WHAT IS EXPECTED:
Reproduced exactly, the lines from the start of the material through the line containing "Computational Biology June" should be the whole answer, with pictures excluded.

GIVEN INFORMATION:

────

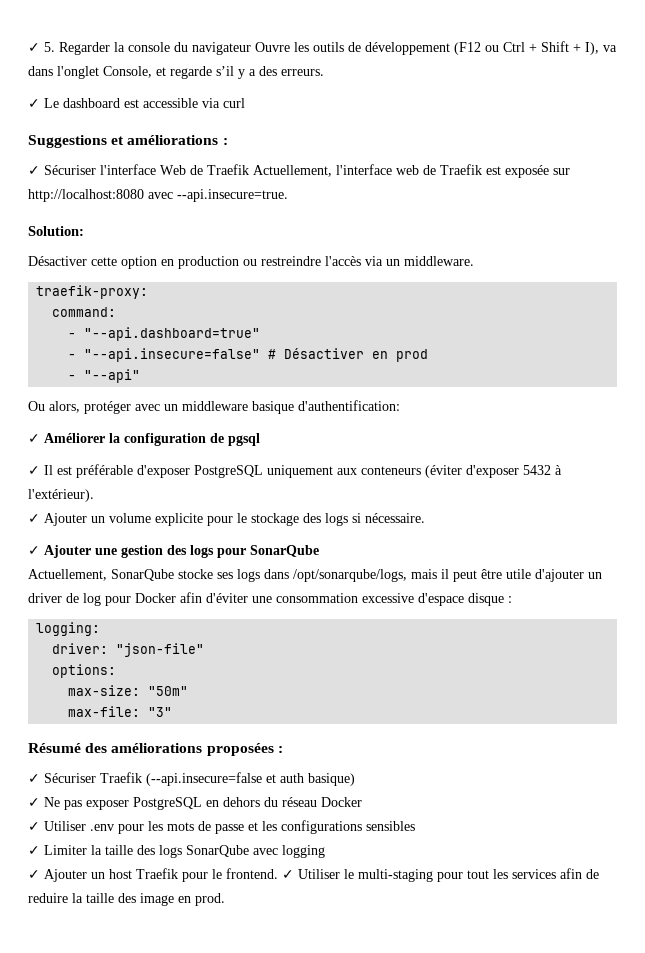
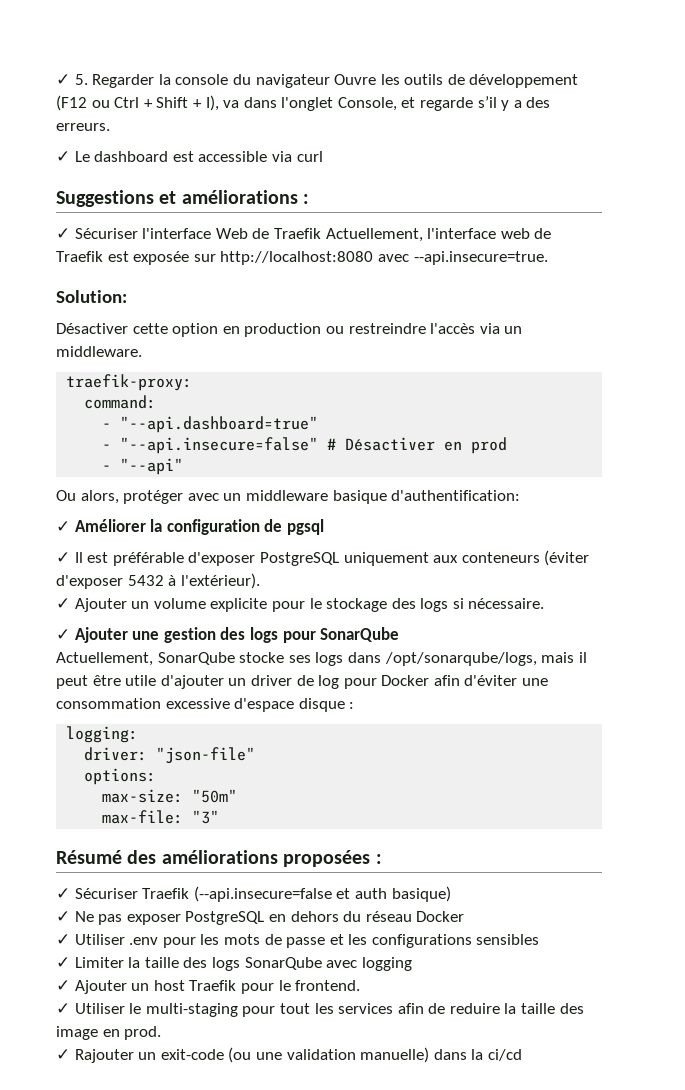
- ✓ Ajouter un host Traefik pour le frontend. ✓ Utiliser le multi-staging pour tout les services afin de reduire la taille des image en prod.
+ ✓ Ajouter un host Traefik pour le frontend.
+ ✓ Utiliser le multi-staging pour tout les services afin de reduire la taille des image en prod.
+ ✓ Rajouter un exit-code (ou une validation manuelle) dans la ci/cd

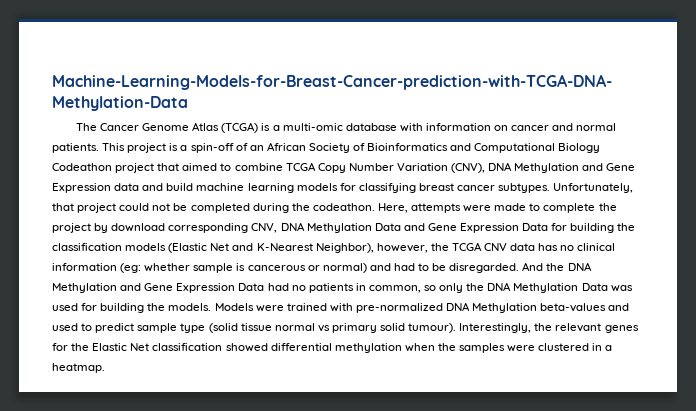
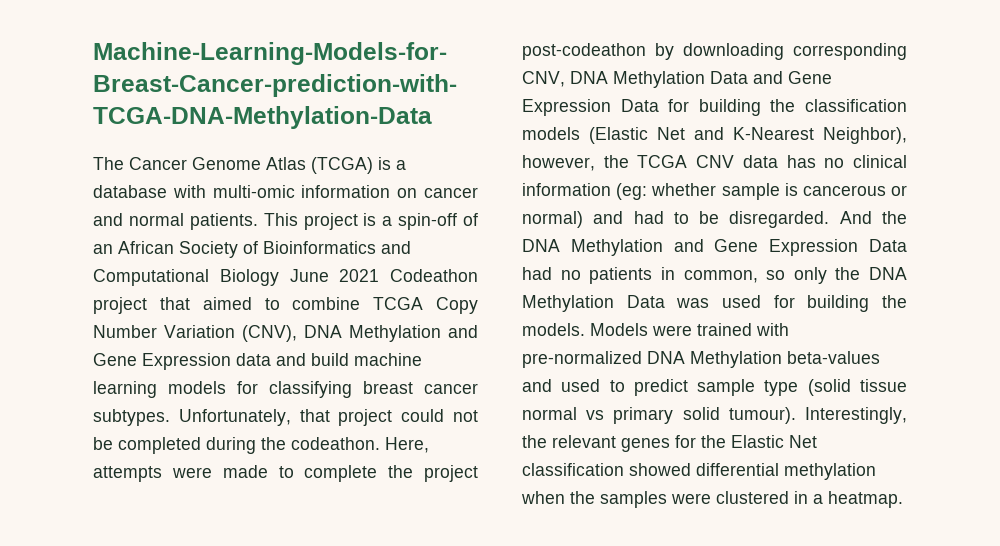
- The Cancer Genome Atlas (TCGA) is a multi-omic database with information on cancer and normal patients.
+ The Cancer Genome Atlas (TCGA) is a database with multi-omic information on cancer and normal patients.
- This project is a spin-off of an African Society of Bioinformatics and Computational Biology Codeathon project that aimed to combine TCGA Copy Number Variation (CNV), DNA Methylation and Gene Expression data and build machine learning models for classifying breast cancer subtypes.
+ This project is a spin-off of an African Society of Bioinformatics and Computational Biology June 2021 Codeathon project that aimed to combine TCGA Copy Number Variation (CNV), DNA Methylation and Gene Expression data and build machine learning models for classifying breast cancer subtypes.
- Here, attempts were made to complete the project by download corresponding CNV, DNA Methylation Data and Gene Expression Data for building the classification models (Elastic Net and K-Nearest Neighbor), however, the TCGA CNV data has no clinical information (eg: whether sample is cancerous or normal) and had to be disregarded.
+ Here, attempts were made to complete the project post-codeathon by downloading corresponding CNV, DNA Methylation Data and Gene Expression Data for building the classification models (Elastic Net and K-Nearest Neighbor), however, the TCGA CNV data has no clinical information (eg: whether sample is cancerous or normal) and had to be disregarded.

────

TASK OUTPUT:
- ✓ Ajouter un host Traefik pour le frontend. ✓ Utiliser le multi-staging pour tout les services afin de reduire la taille des image en prod.
+ ✓ Ajouter un host Traefik pour le frontend.
+ ✓ Utiliser le multi-staging pour tout les services afin de reduire la taille des image en prod.
+ ✓ Rajouter un exit-code (ou une validation manuelle) dans la ci/cd

- The Cancer Genome Atlas (TCGA) is a multi-omic database with information on cancer and normal patients.
+ The Cancer Genome Atlas (TCGA) is a database with multi-omic information on cancer and normal patients.
- This project is a spin-off of an African Society of Bioinformatics and Computational Biology Codeathon project that aimed to combine TCGA Copy Number Variation (CNV), DNA Methylation and Gene Expression data and build machine learning models for classifying breast cancer subtypes.
+ This project is a spin-off of an African Society of Bioinformatics and Computational Biology June 2021 Codeathon project that aimed to combine TCGA Copy Number Variation (CNV), DNA Methylation and Gene Expression data and build machine learning models for classifying breast cancer subtypes.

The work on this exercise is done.